# schiffe versenken mit JAX-WS



## jansch (29. Apr 2007)

Hallo Liebes Forum,

situation ist folgende: auf glassfish server soll ein schiffeVersenken server laufen, cliens c1 und c1 melden sich beim server S an und spielen gegeneinander schiffe versenken.

c1 ruft z.B. shoot(xCord, yCord, clientID) ... soweit so gut ... nun soll ja c2 benachrichtigt werden, dass er jetzt schiessen kann. ich hab da mal einen kleinen ausflug in richtung @WebMethods mit asynchronen aufrufen und callback mehtoden gemacht. nun wuerde ja aber nun c1 den callback bekommen. meine idee war nun, den callback einfach nach c2 umzubiegen. natuerlich geht das nicht einfach so. wie wuerde man das hier machen?

ich will nicht einfach die clients dumm pollen lassen nach dem motto: "darf ich jetzt? ... darf ich endlich? ... immer noch nicht ... darf ich jetzt? ... usw."

wuerde mich ueber vorschlaege freuen.


Gruss jansch


----------



## Ullenboom (30. Apr 2007)

Web-Services sozusagen als Messaging-System zu nutzen ist relativ neu und da gibt es auch noch keinen endgültigen Standard. Glassfish hat da zwar schon was drin, aber so richtig ist SOAP dafür nicht geeignet.
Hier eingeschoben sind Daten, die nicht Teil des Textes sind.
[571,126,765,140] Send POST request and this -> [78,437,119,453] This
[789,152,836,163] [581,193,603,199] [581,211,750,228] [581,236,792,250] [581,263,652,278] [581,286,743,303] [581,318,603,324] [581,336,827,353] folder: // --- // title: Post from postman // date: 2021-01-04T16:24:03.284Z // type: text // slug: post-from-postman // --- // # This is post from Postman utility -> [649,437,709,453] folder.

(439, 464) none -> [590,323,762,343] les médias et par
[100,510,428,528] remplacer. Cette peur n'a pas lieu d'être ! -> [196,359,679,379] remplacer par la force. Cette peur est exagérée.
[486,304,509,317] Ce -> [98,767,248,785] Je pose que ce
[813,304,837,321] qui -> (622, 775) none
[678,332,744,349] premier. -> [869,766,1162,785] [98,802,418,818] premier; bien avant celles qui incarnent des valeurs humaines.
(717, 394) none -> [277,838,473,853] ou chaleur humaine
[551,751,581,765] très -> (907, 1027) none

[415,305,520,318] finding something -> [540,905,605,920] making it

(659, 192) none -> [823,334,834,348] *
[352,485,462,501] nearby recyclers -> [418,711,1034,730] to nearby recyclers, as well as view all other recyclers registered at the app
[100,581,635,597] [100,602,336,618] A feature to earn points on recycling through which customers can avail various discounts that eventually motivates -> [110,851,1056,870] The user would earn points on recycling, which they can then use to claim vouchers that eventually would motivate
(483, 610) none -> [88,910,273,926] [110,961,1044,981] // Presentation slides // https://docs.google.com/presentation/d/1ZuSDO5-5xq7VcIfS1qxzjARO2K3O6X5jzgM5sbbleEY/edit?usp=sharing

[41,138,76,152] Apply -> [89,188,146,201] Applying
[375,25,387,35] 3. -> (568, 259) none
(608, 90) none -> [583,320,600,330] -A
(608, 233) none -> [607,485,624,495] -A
Wie wäre es denn mit JMS? Das wäre für die Aufgabe genau passend.


----------



## jansch (1. Mai 2007)

Hallo,

JMS habe ich mir auch schon als alternative ueberlegt. kannst du mich vll in sachen messaging mit JAX-WS mal in die richtige richtugn schubsen. irgendwie finde ich in der richtugn gar nichts. ich befuerchte irgendwie, dass ich nicht nach den richtigen sachen suche.

Gruss, Jan


----------



## Ullenboom (1. Mai 2007)

Zwei Stichwörter sind WS-Notification und Web Services Eventing (WS-Eventing). Ist aber doch noch nicht in Glassfish drin. Die Unterstützung bei den anderen Frameworks (Axis2, XFire, JBoss Messaging) ist aber ebenfalls mau -- daher wohl doch JMS nehmen oder das mit  einem Web-Service Server auf jeder Seite mit Reliable Messaging selbst realisieren. Ich habe aber schon mal JMS over HTTP mit ActiveMQ getestet, wenn's denn dann über HTTP(S) gehen soll.

Beste Grüße

 Christian Ullenboom | tutego


----------